Ganando altura siguiendo el curso del río

Ramón sobre el río
Ya podemos ver el Perdigueret, a la izquierda del Perdiguero y comienzan los primeros neveros. Vamos encontrándonos con gente, que nos dice que desde donde hemos empezado, es demasiado largo para un día. Las opciones de llegar, acompañadas de unas nubes que van bajando desde su cima, se acaban al mirar el reloj.

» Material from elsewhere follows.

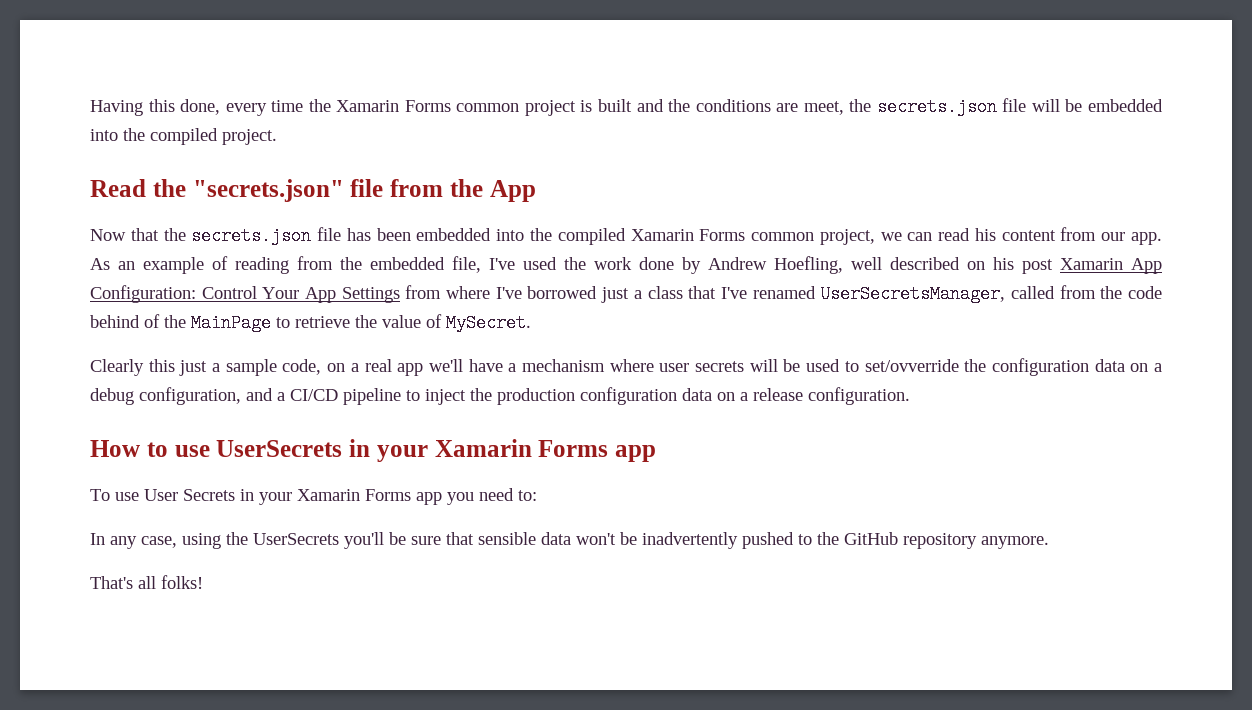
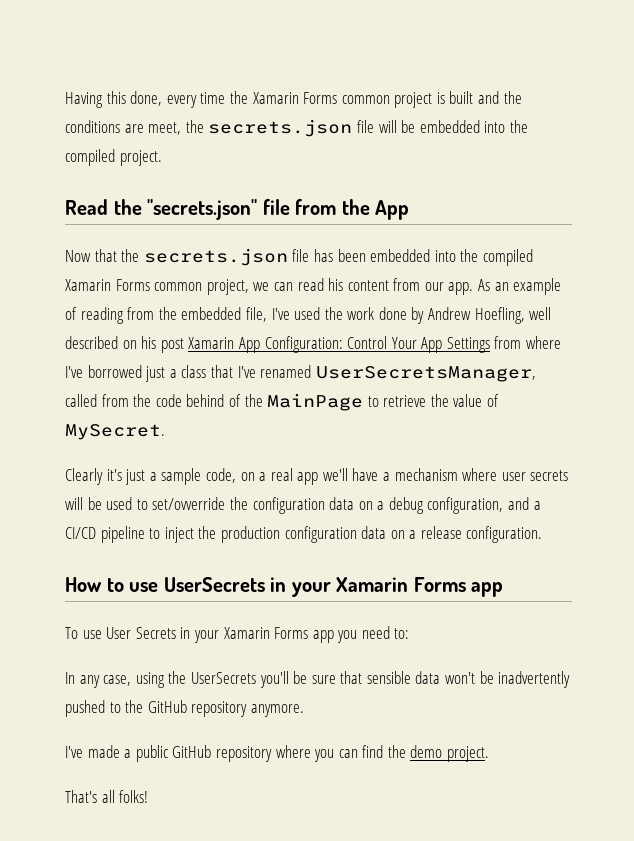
- Clearly this just a sample code, on a real app we'll have a mechanism where user secrets will be used to set/ovverride the configuration data on a debug configuration, and a CI/CD pipeline to inject the production configuration data on a release configuration.
+ Clearly it's just a sample code, on a real app we'll have a mechanism where user secrets will be used to set/ovverride the configuration data on a debug configuration, and a CI/CD pipeline to inject the production configuration data on a release configuration.
+ I've made a public GitHub repository where you can find the demo project.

Jaime al comienzo de un nevero
Sin embargo, seguimos subiendo, a mejor ritmo si cabe, aunque ya sea tarde y decidimos parar en un sitio más resguardado del viento, a los pies de la últimas rampas de pico. Estamos en el Ibón de Literola a 2.734 m. un lugar precioso donde los neveros que encaran el camino hacia la cumbre se confunde con el agua del deshielo con ese color azul intenso que las rocas le dan. El pico que se deja ver por momentos sigue jugando con las nubes en su cabeza. Decidimos comer algo, descansar y comenzar el regreso al coche. Había merecido la pena, aunque bueno, quedará pendiente para otra vez, igual que el Aneto.

LLegada al Ibón de Literola, el Perdiguero al fondo

Con Manu en el Ibón

Descansando un poco antes de volver

Por cierto, a la bajada Andrés, Manu y yo nos pegamos un baño el río, con nieve en la orilla y todo. Parecíamos gatos que al contacto con el agua gritaban y salían despavoridos, eso si, nos quedamos como nuevos.

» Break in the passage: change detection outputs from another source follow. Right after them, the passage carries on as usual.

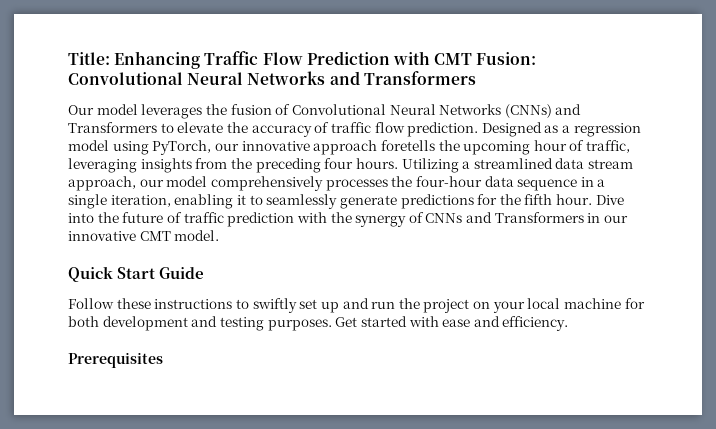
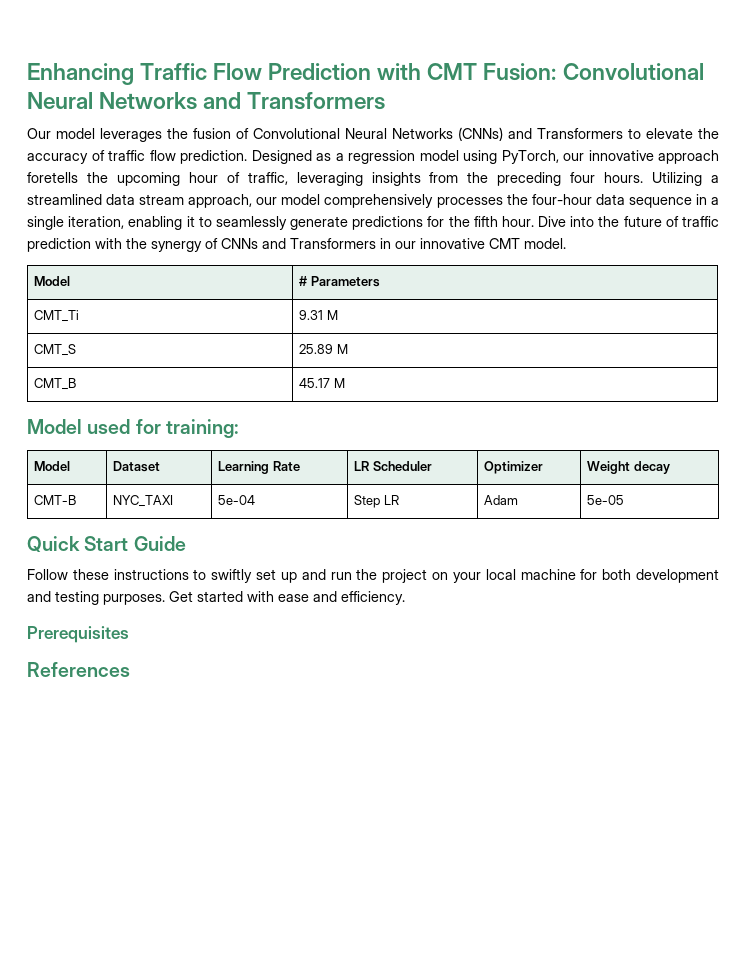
- Title: Enhancing Traffic Flow Prediction with CMT Fusion: Convolutional Neural Networks and Transformers
+ Enhancing Traffic Flow Prediction with CMT Fusion: Convolutional Neural Networks and Transformers
+ Model | # Parameters
+ CMT_Ti | 9.31 M
+ CMT_S | 25.89 M
+ CMT_B | 45.17 M
+ Model used for training:
+ Model | Dataset | Learning Rate | LR Scheduler | Optimizer | Weight decay
+ CMT-B | NYC_TAXI | 5e-04 | Step LR | Adam | 5e-05
+ References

domingo, 8 de marzo de 2009

Bisaurín 2.669m. (29 de Mayo de 2.005)

Bueno, un año después de la última intentona a Bisaurín, Santi, un colega suyo y yo, volvimos a acercarnos a Hecho para cenar como Dios manda, con su Somontano y todo, e intentar subir Bisaurín la mañana siguiente.

Los tres mosqueteros en el Foratón

El problema en estas ocasiones, es que después del Somontano, va el patxaran y luego... Así que yo, "prudentemente", me retiré a eso de las 02:00, pero el duo sacapuntas no llegó antes de las 04:00...

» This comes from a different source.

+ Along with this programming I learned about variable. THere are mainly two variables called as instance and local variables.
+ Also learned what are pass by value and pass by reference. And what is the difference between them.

Hacia Gabardito, con el puntal de Secús al fondo
En contra de los peores augurios, fuimos puntuales a la hora de ponernos en marcha y llegamos a Lizara no muy tarde, aunque el Sol ya pegaba... Luego nos pasaría factura. Cometí la tontería de darle todo el agua que llevaba al amigo de Santi que subia de la mano con Lady Resaca.

Terminando la pedriza con la nieve sopa

En el balcón de la antecima

Siempre marcando el ritmo y esperando al final de cada tramo a la pareja feliz, fuimos acercándonos hasta la cima, en un día caluroso y en el que, me imagino por la hora, subíamos sólos a excepción de un francés que llego con nosotros hasta la cima. Majo el tío, que recogió al amigo de Santi y le dió agua, mientras él me alcanzaba y llegábamos juntos hasta la cumbre para esperarles y sacarnos la foto de rigor.
Santi llegando a la cima

Con el francés en la cima de Bisaurín

Vistas hacia Francia, con el Midi al fondo
Bajando me dió un pajarón que hasta el tercer aquarius que me tomé en Corralones, no pude quitármelo de encima y volver a ser persona. Nunca más... otra vez que coma nieve o no beba la noche de antes el colega...

Por lo demás, el día estuvo muy bien y me quité la txirrinta del año anterior, como siempre, Bisaurín no defrauda.